The Alter service allows you to execute an ALTER TABLE query on a set time range of data. The query can contain either an update or delete statement. Altering data is a long running task, as all relevant data partitions have to be opened and re-written with the query applied. This task is performed asynchronously in the background via Alter Peers. The response to an Alter query request is an Alter Job job_id. The Alter Job API allows you to check on progress status, verify the changes, and finally commit. The newly altered data partitions are not visible to end users until after commit.

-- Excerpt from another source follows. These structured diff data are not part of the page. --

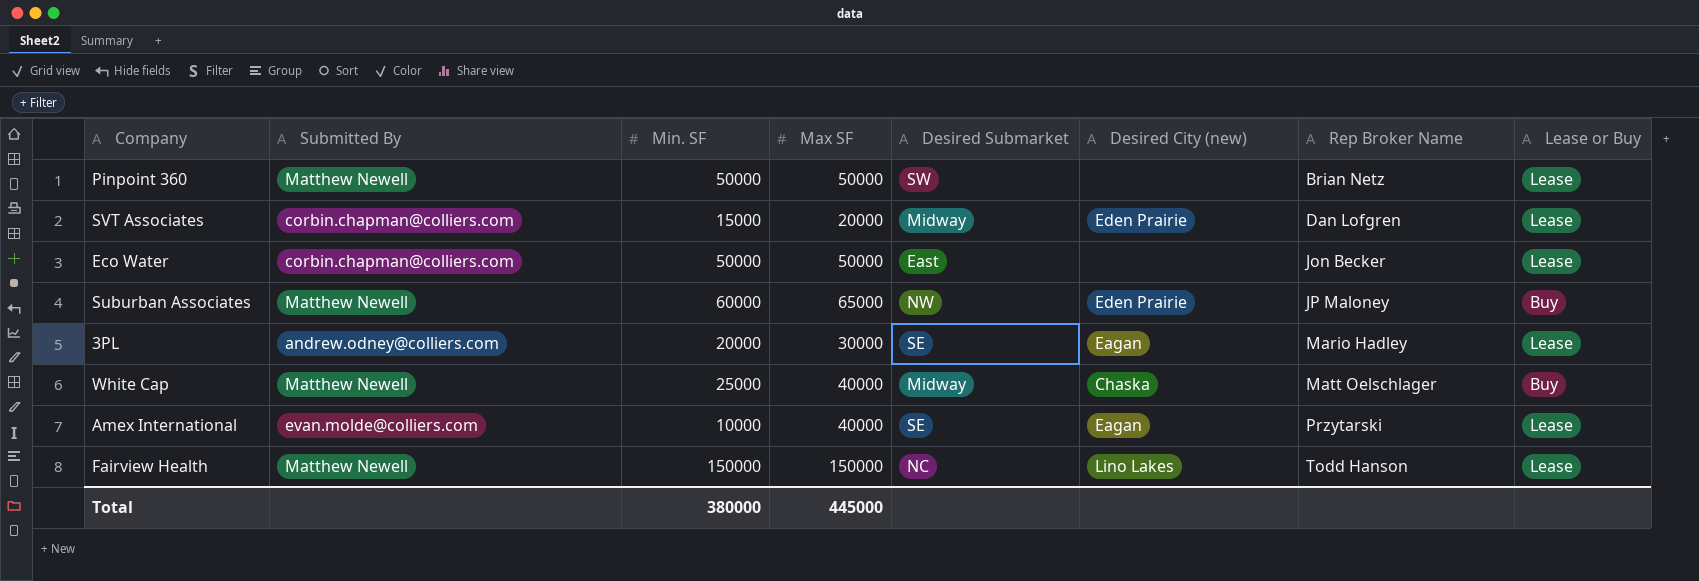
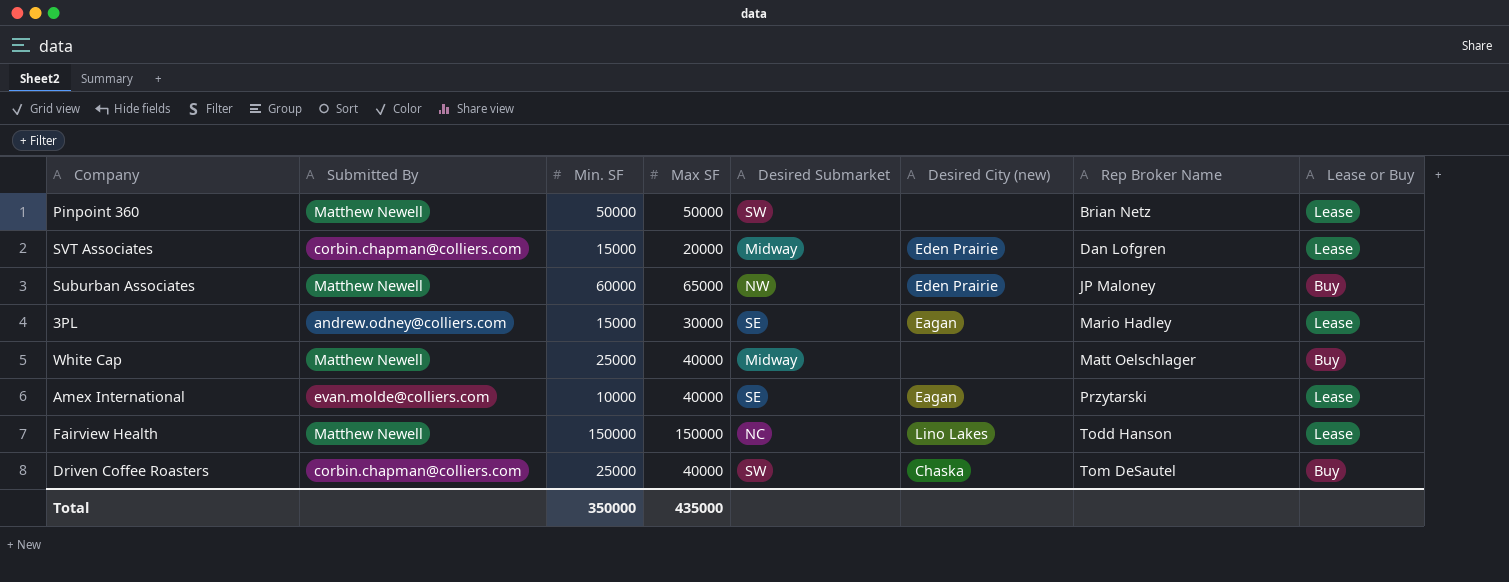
row Eco Water: corbin.chapman@colliers.com | 50000 | 50000 | East | none | Jon Becker | Lease -> none
3PL | Min. SF: 20000 -> 15000
White Cap | Desired City (new): Chaska -> none
row Driven Coffee Roasters: none -> corbin.chapman@colliers.com | 25000 | 40000 | SW | Chaska | Tom DeSautel | Buy
Total | Min. SF: 380000 -> 350000
Total | Max SF: 445000 -> 435000

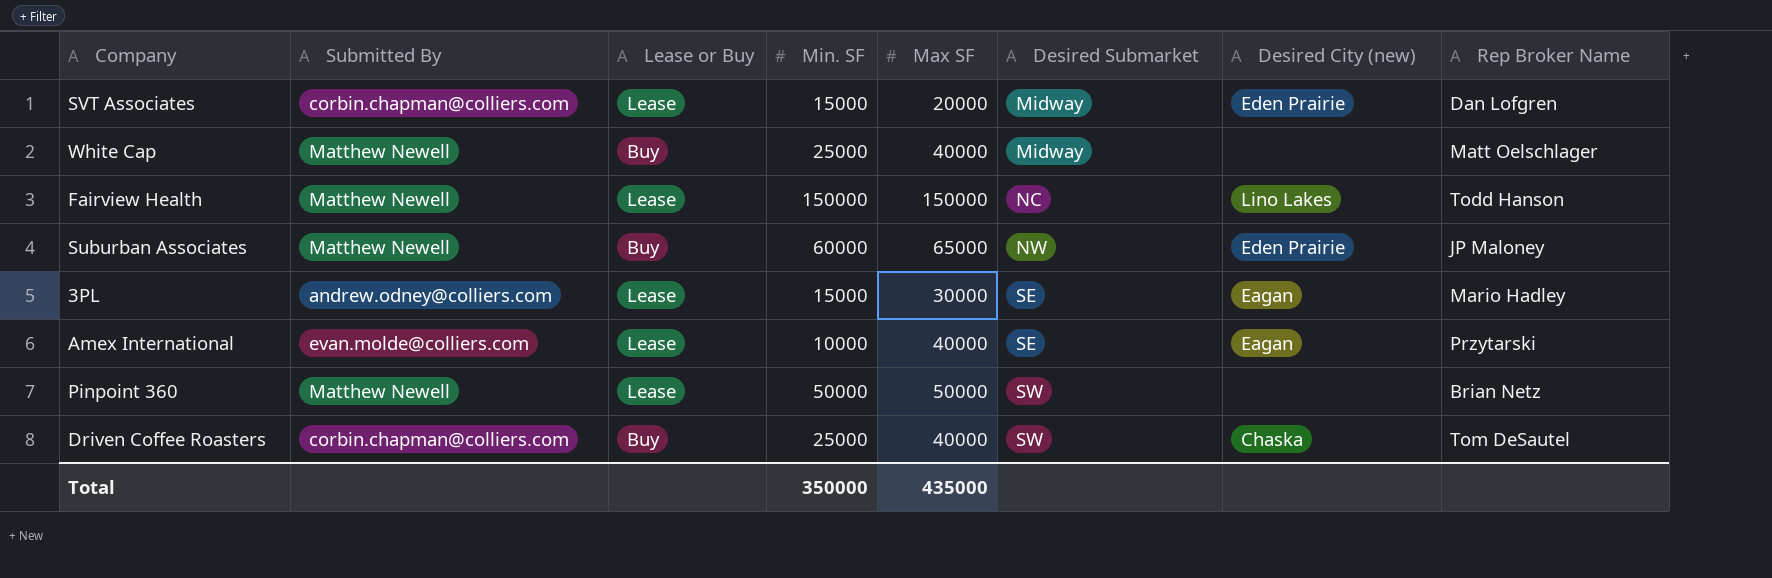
row order: Rep Broker Name ascending -> Desired Submarket ascending
column Lease or Buy | position: 8 -> 3

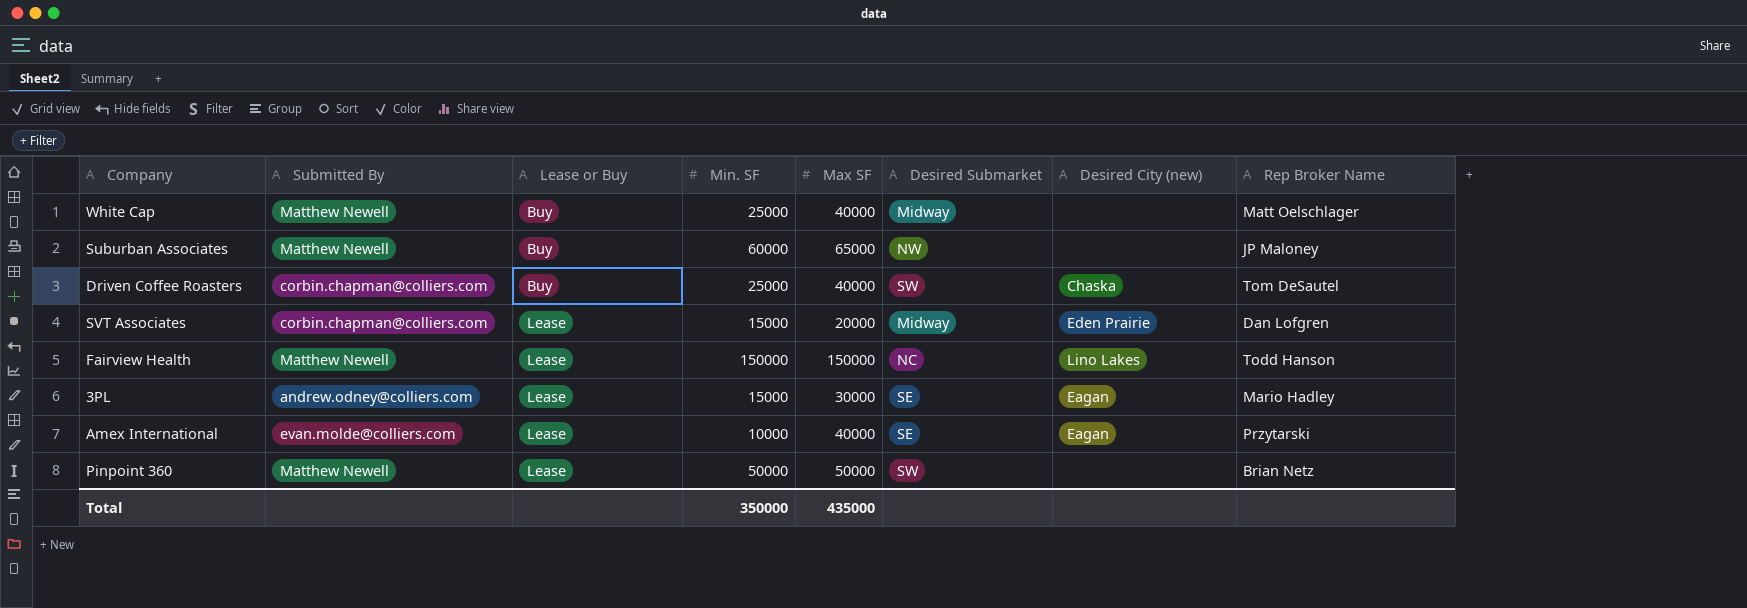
row order: Desired Submarket ascending -> Lease or Buy ascending
Suburban Associates | Desired City (new): Eden Prairie -> none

Create an Alter Job via the API

  1. POST an ALTER TABLE query via query api. A job_id is returned in response.
  2. Check the status of the alter job via job status api. The status will be one of the following:
    • ready - the job is starting and a list of partitions to work on is being calculated
    • running - alter-peers are working on a partition
    • failed - see error message for more detail
    • pending - all partitions have been altered, awaiting either commit or cancel
  3. Commit the alter job via the job commit API. The status of the job is now done and the altered data is visible to end users .

ALTER TABLE syntax

To update or delete specific columnar data or rows, you must send an ALTER TABLE query statement that includes the target project.table followed by either an UPDATE or DELETE command. A time range WHERE clause must be provided and any number of predicates can also be included.

📘

Note

The ALTER TABLE statement syntax is different from many other systems supporting SQL. The statement is intended to signify that unlike similar queries in OLTP databases, the operation being executed is a heavy operation and one that is not designed for frequent, on-going use.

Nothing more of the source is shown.